Repeuplement

Auparavant, le Rhin était un fleuve salmonicole où plusieurs centaines de milliers de saumons remontaient (maximum référencé à 250 000 en 1885 ; CIPR, 1999). Une multitude de facteurs tel la canalisation du Rhin entrainant une perte d’habitat, la pollution des eaux due au développement industriel, ou encore la construction de barrages, a entrainé la disparition du saumon sur le fleuve.


A la suite de la catastrophe chimique de Bâle en 1986, qui décima une partie des poissons et des micro-organismes jusque dans le Rhin inférieur, la CIPR (Commission Internationale pour la Protection du Rhin) publia un « Programme d’Action Rhin », dont un des axes, « Saumon 2000 », précisait les objectifs généraux et les mesures de restauration et de protection du Rhin. Il visait principalement la réduction des rejets de polluants et l’amélioration des structures de biotopes afin de permettre la réimplantation des poissons migrateurs. Le programme est un vrai succès, en effet, en 1994 les premières frayères sont trouvées sur la Sieg (Rhin Inférieur) et en 1995 un saumon remonte jusqu’à Iffezheim (Rhin Supérieur). A la vue de ces résultats prometteurs, un nouveau programme « Rhin 2020 » est adopté en 2001 afin de poursuivre les efforts. Ce dernier précise les objectifs en termes de qualité, de quantité, de superficie et d’échéance. Il se décline en 4 enjeux principaux :

  • Le retour des saumons dans le Rhin par milliers ;
  • Assurer la libre migration des saumons jusqu’à Bâle ;
  • Relancer par alevinage le cycle de reproduction ;
  • Développer une population naturelle ;

La souche Allier est privilégiée pour sa capacité à produire des géniteurs de grande taille (séjournant 2 à 3 hivers en mer) adaptés aux longues migrations comme l’était l’ancienne souche rhénane. Pour obtenir des alevins de souche Allier, une partie des œufs est importée depuis la salmoniculture de Chanteuges (Conservatoire National du Saumon Sauvage) puis élevée dans les piscicultures partenaires. Une autre partie des œufs est produite par deux piscicultures alsaciennes à partir de géniteurs enfermés, ou de géniteurs sauvages capturés par piège, que l’on nomme de « souche Rhin ».

Deux stades sont privilégiés sur le bassin du Rhin:

Stade vésicule résorbée (2 à 3 cm) : correspond au stade non nourri de l’alevin (fin de résorption de la vésicule vitelline).

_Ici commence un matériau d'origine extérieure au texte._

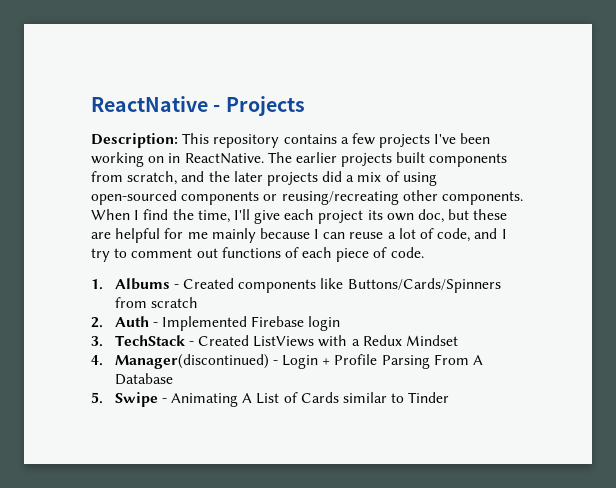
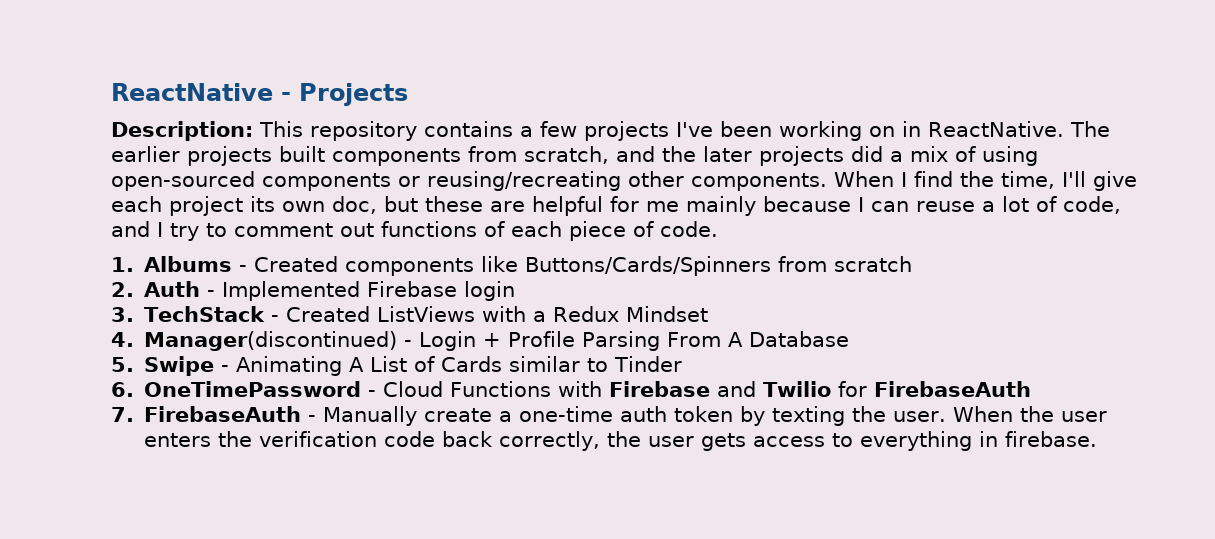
(450, 397) none -> [111,381,1032,397] [111,406,1108,426] [144,431,1098,451] // 6. OneTimePassword - Cloud Functions with Firebase and Twilio for FirebaseAuth // 7. FirebaseAuth - Manually create a one-time auth token by texting the user. When the user enters the verification code back correctly, the user gets access to everything in firebase.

Les alevinages précoces à ce stade semblent bien adaptés aux cours d’eau qui connaissent un réchauffement rapide de l’eau au début du printemps. Les juvéniles relâchés trouvent ainsi rapidement la nourriture nécessaire à leur croissance.

Le stade alevin nourri pré-estival (3 à 6 cm) : alevins nourris en pisciculture pendant 2 à 5 mois. Les repeuplements à ce stade sont généralement réalisés entre fin mai et début juillet sur les rivières ayant un réchauffement relativement lent. La température de l’eau permet le développement de la microfaune nécessaire à la nourriture des juvéniles de saumon.


Les différentes opérations de repeuplement sont coordonnées et réalisées par l’Association Saumon-Rhin. Nos partenaires, la SCEA Saumon du Rhin ainsi que la Petite Camargue Alsacienne, participent au programme depuis son origine en tant que site d’élevage.

Le choix des sites d’alevinage est fonction de leur potentiel d’accueil, des taux de survie et de la croissance qui y ont été observés lors des pêches à l’électricité antérieures, des difficultés de franchissement à la dévalaison (usines hydroélectriques) ainsi que de l’ordre de priorité inscrit dans le Le PLAn de GEstion des POissons Migrateurs (PLAGEPOMI) Rhin Meuse en cours.